I walked over and lifted the strap of my yellow satchel over my head before putting it onto the white contemporary Formica desk. Our reception desk was the only piece of furniture in the gallery, which was all stark white walls, with black-and-white photos inside black frames, and honey-oak floors.
“Want a coffee – I’ve just boiled the kettle?” Nat asked.
“Nah – better not.”
I turned on the computer and waited for it to boot itself up while she went into the kitchen and came back out a minute later with a mug of instant coffee clasped between her hands. I had brought the mug back for her from Majorca a few years back. It was one of those tacky ones with the caption
Someone I Know Went to Majorca and All They Brought Me Back Was This Mug
Nat and I practically ran the Jensen Photography Gallery ourselves. We displayed the work of several high-profile photographers – they paid us a small rent for the space and a commission for any work we sold. The owner, a lady called Tabitha Jensen, spent most of her time living
la dolce vita
in her villa in Tuscany. She only came to check up on us a handful of times a year. We emailed her a weekly report with sales figures and a summary of what was happening in the gallery and she was happy with that.
“What’s wrong?” Nat said as she combed her fingers through her thick auburn hair before tying it up loosely with a bobbin so that the front of it stuck up bumpily like waves on a choppy sea.
“C’mon, I know you too well.”
“It’s Ben,” I sighed. “He’s like a dog with a bone.”
“Is he still harping on at you about going back to Ireland?”
She said ‘Ireland’ in the way that all English people said it. I have always liked the way their accent made it sound – like it was a place that you might
want to go to.
She perched herself on the end of the desk with her two hands wrapped around her chipped mug.
“Uh-huh. He just won’t let it go.” It had been eight years since I was home last – I hadn’t been back since my younger brother Patrick’s wedding. And I wouldn’t have even gone to that except that I might as well have severed whatever thin ties with my family that were left if I hadn’t. I had got a flight to Dublin that morning and flew straight back home to London first thing the following morning, less than twenty-four hours later.
“He’s never even met them, has he?”
“Well, maybe now would be a good time – you can’t stay away forever.”

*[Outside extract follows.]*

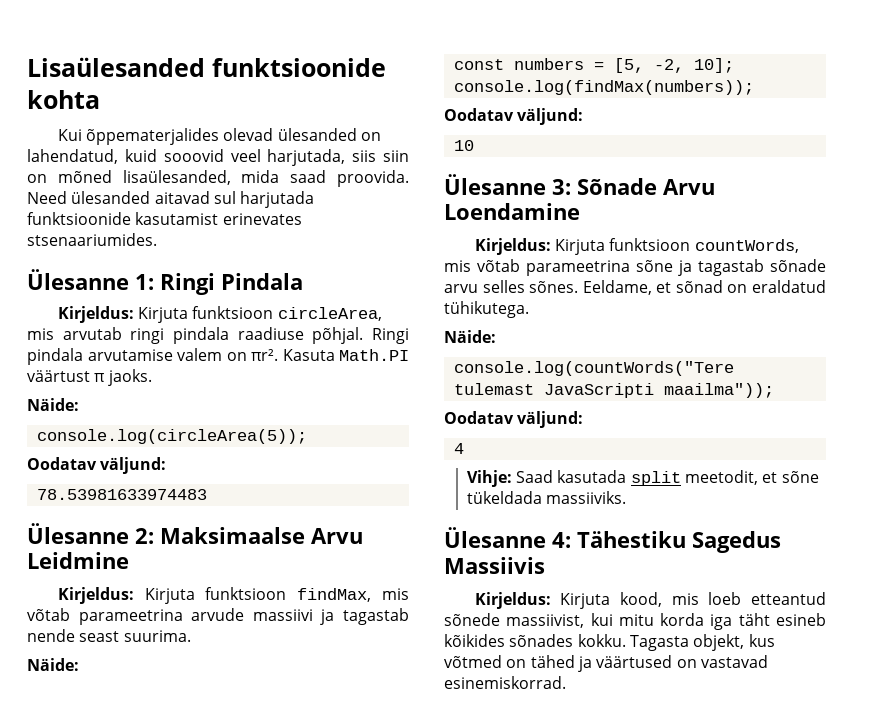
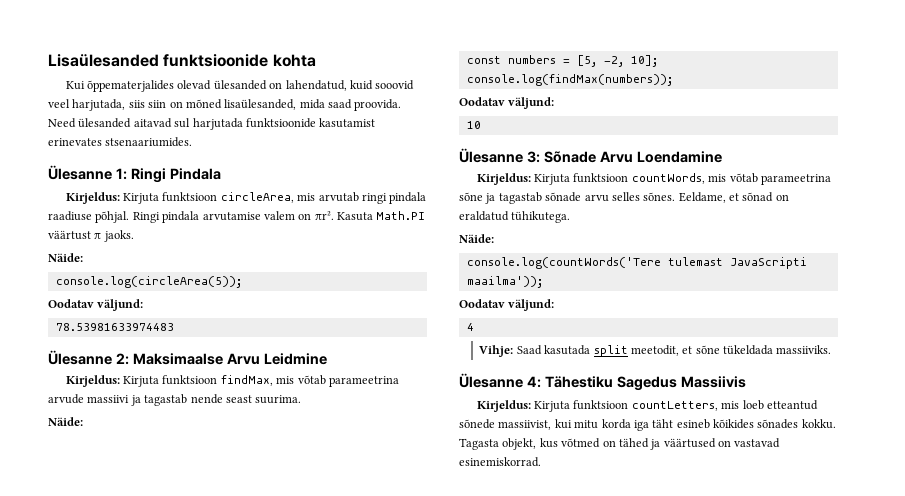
- console.log(countWords("Tere tulemast JavaScripti maailma"));
+ console.log(countWords('Tere tulemast JavaScripti maailma'));
- Kirjeldus: Kirjuta kood, mis loeb etteantud sõnede massiivist, kui mitu korda iga täht esineb kõikides sõnades kokku.
+ Kirjeldus: Kirjuta funktsioon countLetters, mis loeb etteantud sõnede massiivist, kui mitu korda iga täht esineb kõikides sõnades kokku.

“You sound just like Ben . . .”
“Well, he just wants to meet them – find out more about where you come from –”
“I’ve told him all he needs to know – why does he need to meet them?”

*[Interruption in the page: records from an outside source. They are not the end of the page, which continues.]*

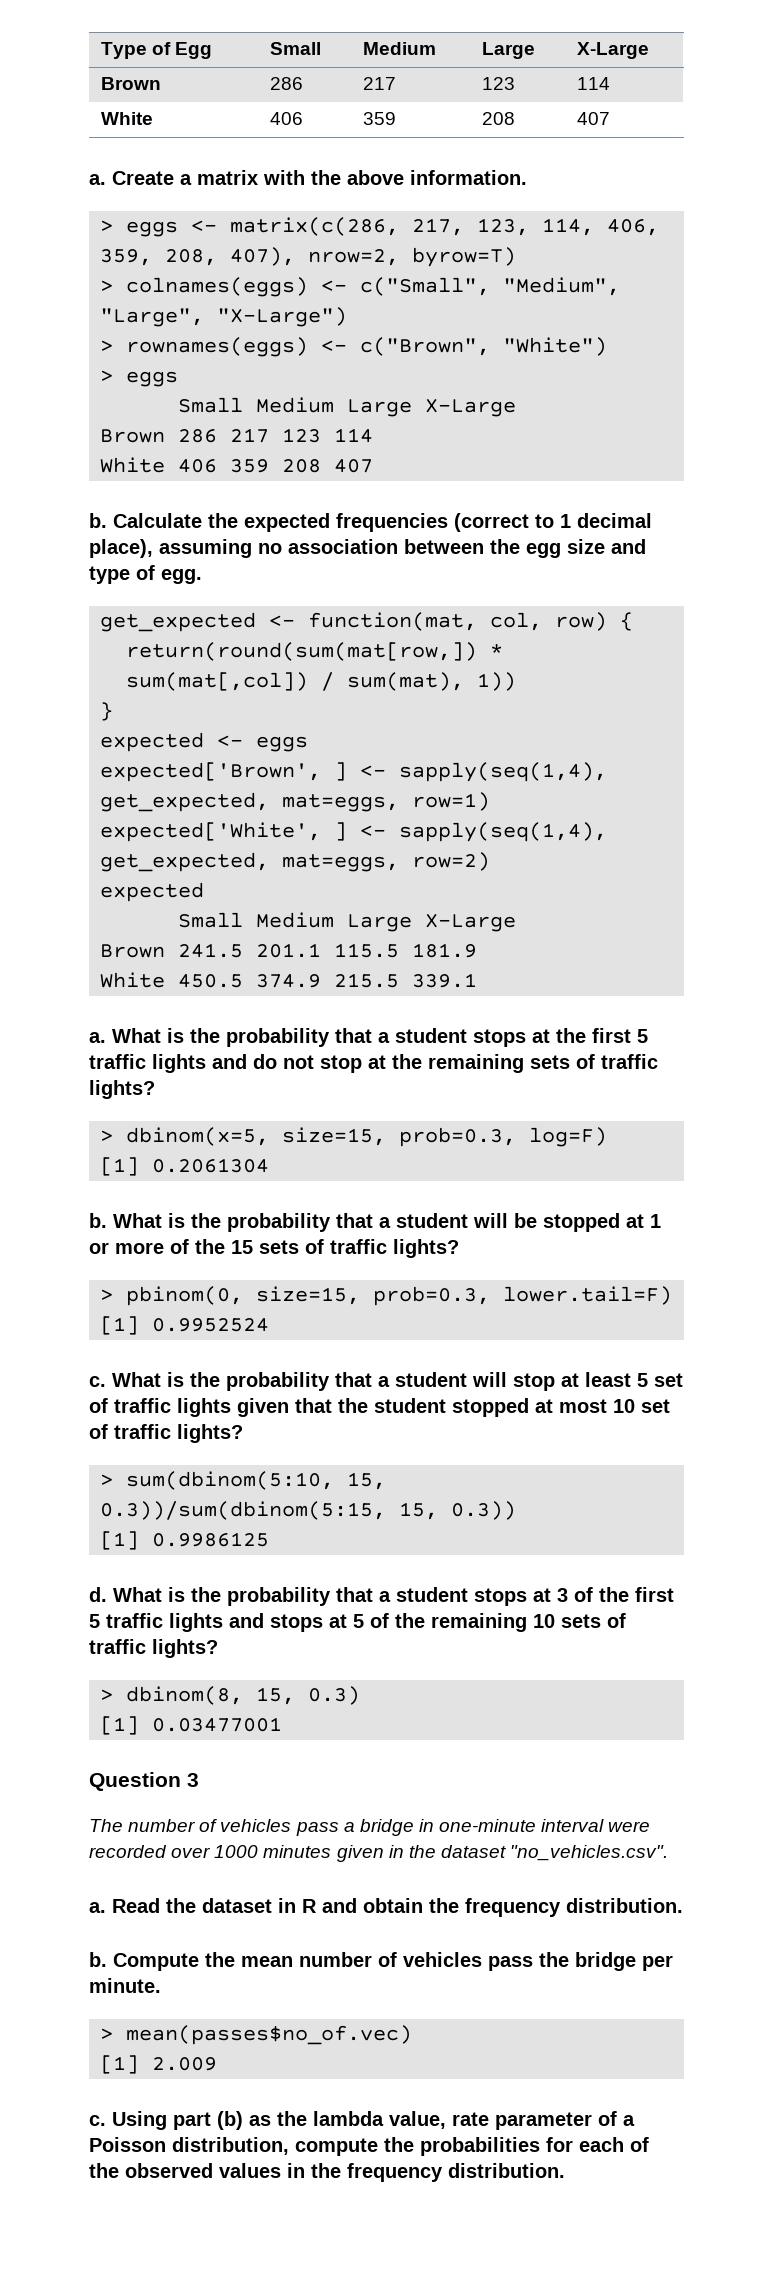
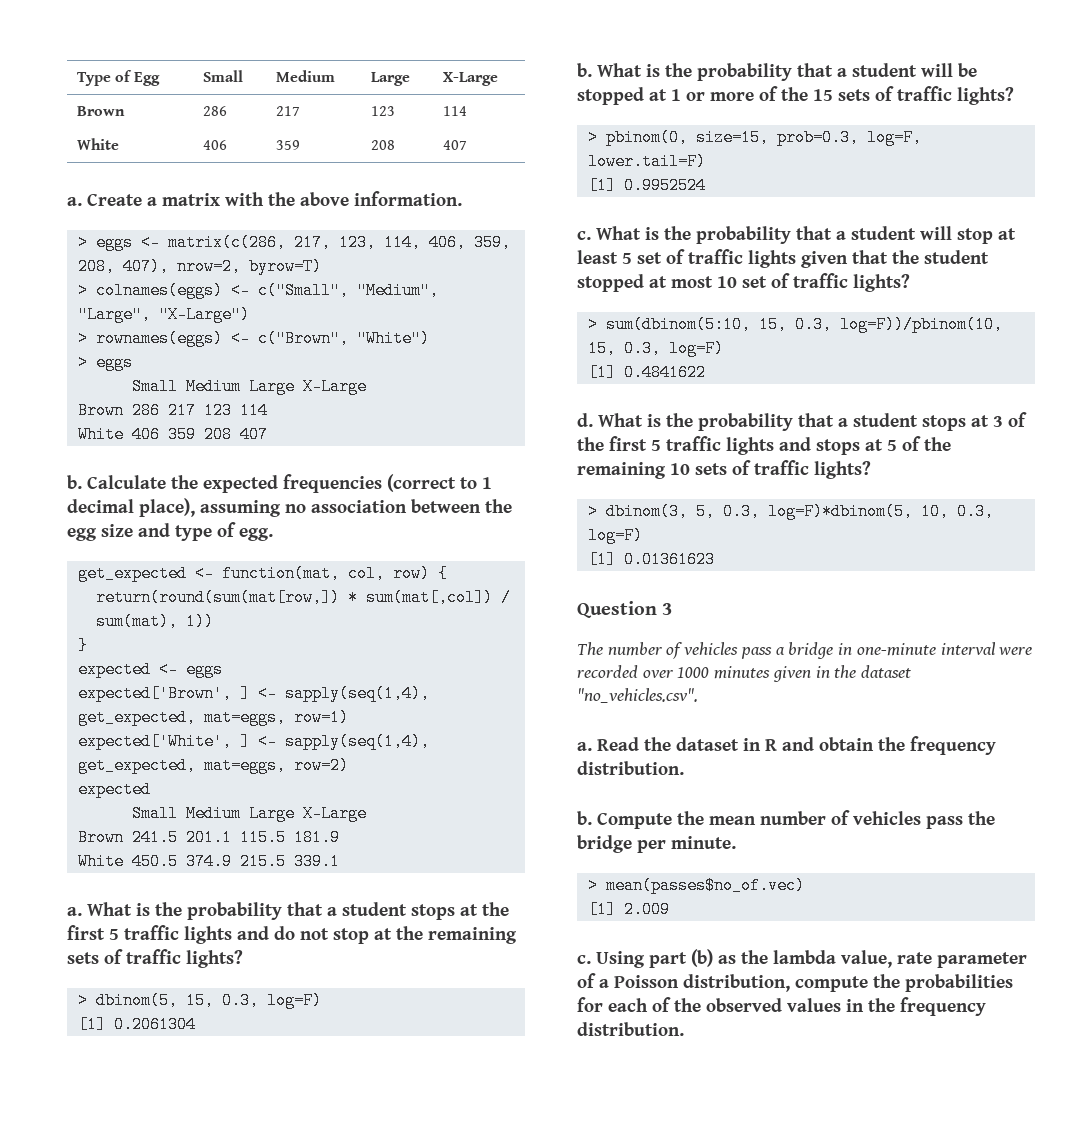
- > dbinom(x=5, size=15, prob=0.3, log=F)
+ > dbinom(5, 15, 0.3, log=F)
- > pbinom(0, size=15, prob=0.3, lower.tail=F)
+ > pbinom(0, size=15, prob=0.3, log=F, lower.tail=F)
- > sum(dbinom(5:10, 15, 0.3))/sum(dbinom(5:15, 15, 0.3))
- [1] 0.9986125
+ > sum(dbinom(5:10, 15, 0.3, log=F))/pbinom(10, 15, 0.3, log=F)
+ [1] 0.4841622
- > dbinom(8, 15, 0.3)
- [1] 0.03477001
+ > dbinom(3, 5, 0.3, log=F)*dbinom(5, 10, 0.3, log=F)
+ [1] 0.01361623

“Come on, Kate – stop being unreasonable.”
“He knows what happened – I’m not keeping anything a secret from him.”
“He’s not asking for that much – he just wants to meet your family!”

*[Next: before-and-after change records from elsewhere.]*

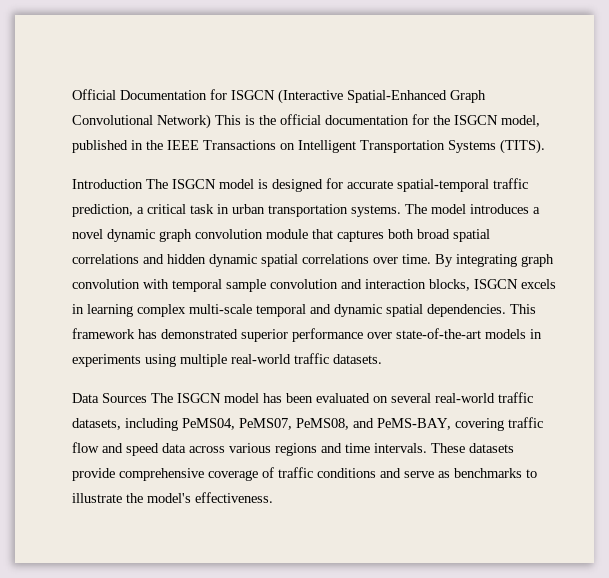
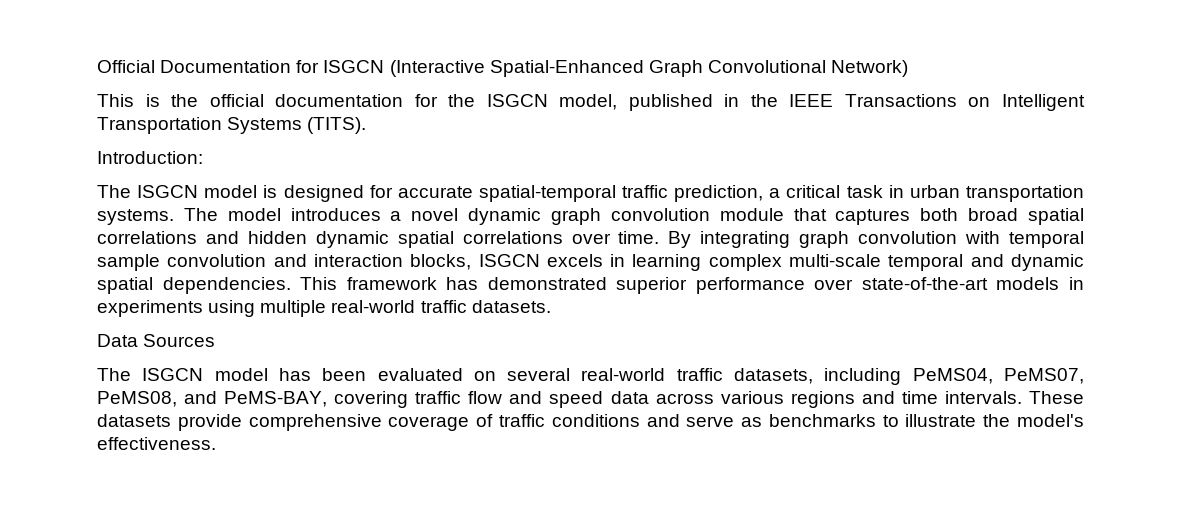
- Official Documentation for ISGCN (Interactive Spatial-Enhanced Graph Convolutional Network) This is the official documentation for the ISGCN model, published in the IEEE Transactions on Intelligent Transportation Systems (TITS).
+ Official Documentation for ISGCN (Interactive Spatial-Enhanced Graph Convolutional Network)
+ This is the official documentation for the ISGCN model, published in the IEEE Transactions on Intelligent Transportation Systems (TITS).
- Introduction The ISGCN model is designed for accurate spatial-temporal traffic prediction, a critical task in urban transportation systems.
+ Introduction:
+ The ISGCN model is designed for accurate spatial-temporal traffic prediction, a critical task in urban transportation systems.
- Data Sources The ISGCN model has been evaluated on several real-world traffic datasets, including PeMS04, PeMS07, PeMS08, and PeMS-BAY, covering traffic flow and speed data across various regions and time intervals.
+ Data Sources
+ The ISGCN model has been evaluated on several real-world traffic datasets, including PeMS04, PeMS07, PeMS08, and PeMS-BAY, covering traffic flow and speed data across various regions and time intervals.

“He reckons I have ‘unresolved issues’.” I sighed wearily at the phrase Ben was so fond of quoting at me.
“Well, you do!” She laughed, showing her teeth. She had good teeth, straight for the main part and just slightly overlapping on the bottom. Most people would probably get them straightened but I thought they suited her better like that.
I started to laugh then too.
Nat had known me a long time, even longer than Ben had. We’d met when I first moved to London at seventeen years of age. I had finished my Leaving Cert and then the very next day I packed my rucksack and took the boat to Holyhead. I would have gone sooner but Dad wouldn’t let me leave school without having my Leaving Cert. As soon as the ferry had pulled out from Dun Laoghaire Harbour, I’d felt nothing but relief. Not even a twinge of sadness or regret. From Holyhead I took a very long and slow bus down to London because I couldn’t afford the train fare. We travelled through Welsh tunnels carved out of rock, chocolate-box villages and acres and acres of tumbledown country estates.